Greek commerce expects fewer stores to shut down next year, though not because they anticipate an economic rebound, but due to the feeling that the clearout in the sector is approaching its completion.
According to the annual report by the National Confederation of Greek Commerce (ESEE), presented on Monday, the redrawing of the country’s commercial map due to the financial crisis is in its final stage and the majority of the enterprises that were bound to fold have already done so; it is only healthy enterprises that have adjusted in time to the new conditions.
In the context of this “adjustment” lie drastic cuts in jobs in commerce and changes in labor relations, with flexible and part-time work fast gaining ground at the expense of full employment.
The ESEE report suggested that entrepreneurs themselves believe that closure chances have got smaller for 2013, with some 80 percent seeing a closure as unlikely, up from 63 percent a year earlier.
The picture is much darker in employment in the sector, as out of the 363,191 jobs lost within one year (or 1,000 jobs per day) in the whole of the economy, commerce accounted for 26.5 percent, or 96,500 jobs, even exceeding job losses in the construction sector that used to lead in this category.
“Even when the rebound starts, we will have the jobless growth phenomenon for a long time, and a big part of the workforce will have to learn how to get back to working,” said Apostolos Dedousopoulos, a Panteion University professor and one of the report’s authors.

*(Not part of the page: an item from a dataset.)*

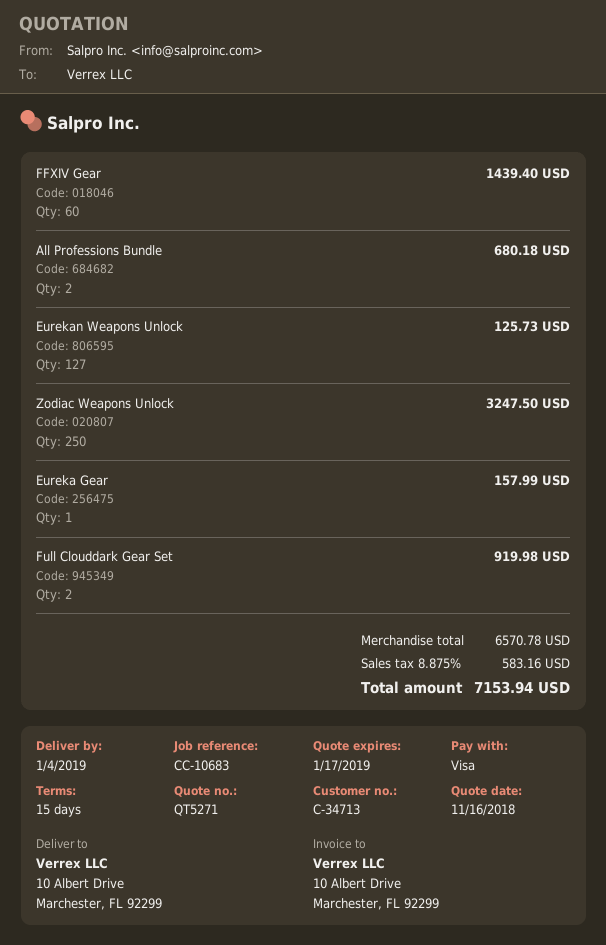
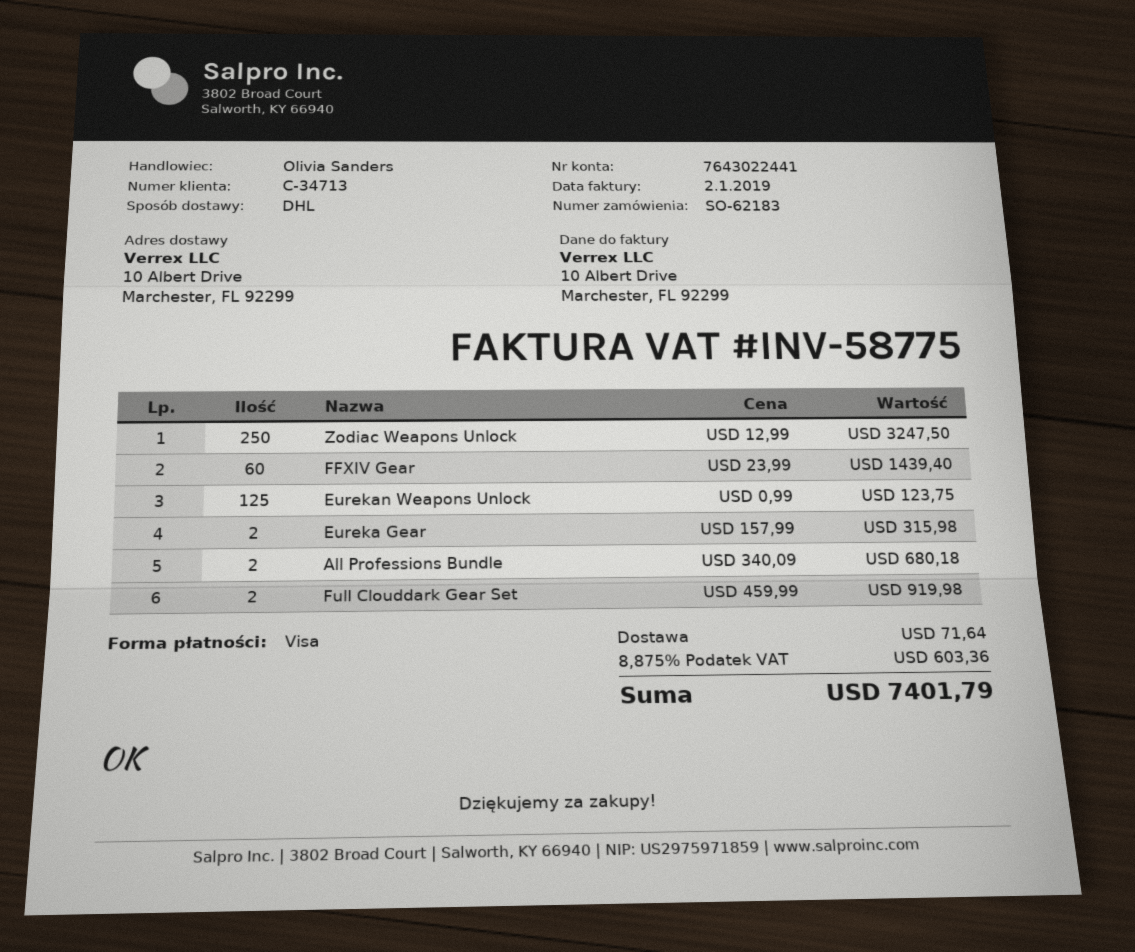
Eurekan Weapons Unlock: 127 for 125.73 -> 125 for 123.75
Eureka Gear: 1 for 157.99 -> 2 for 315.98
shipping: none -> 71.64
tax: 8.875% = 583.16 -> 8.875% = 603.36
total: 7153.94 -> 7401.79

Commerce saw over 100,000 full-time jobs wiped out, dropping from 729,790 last year to 629,659 this year, while part-time jobs grew by over 6,600, form 43,064 to 49,691.
Another major quantitative shift is that commerce is losing its most dynamic human resources, as most job losses concern the age group below 40 years. “The fact that commerce is no more an employment solution for women or for the young has multiplying consequences,” said Iosif Hassid, a Piraeus University professor and coordinator of the report.
Three out of every five companies said they delay payments, deeming their inability to respond to their obligations as quite likely or very likely.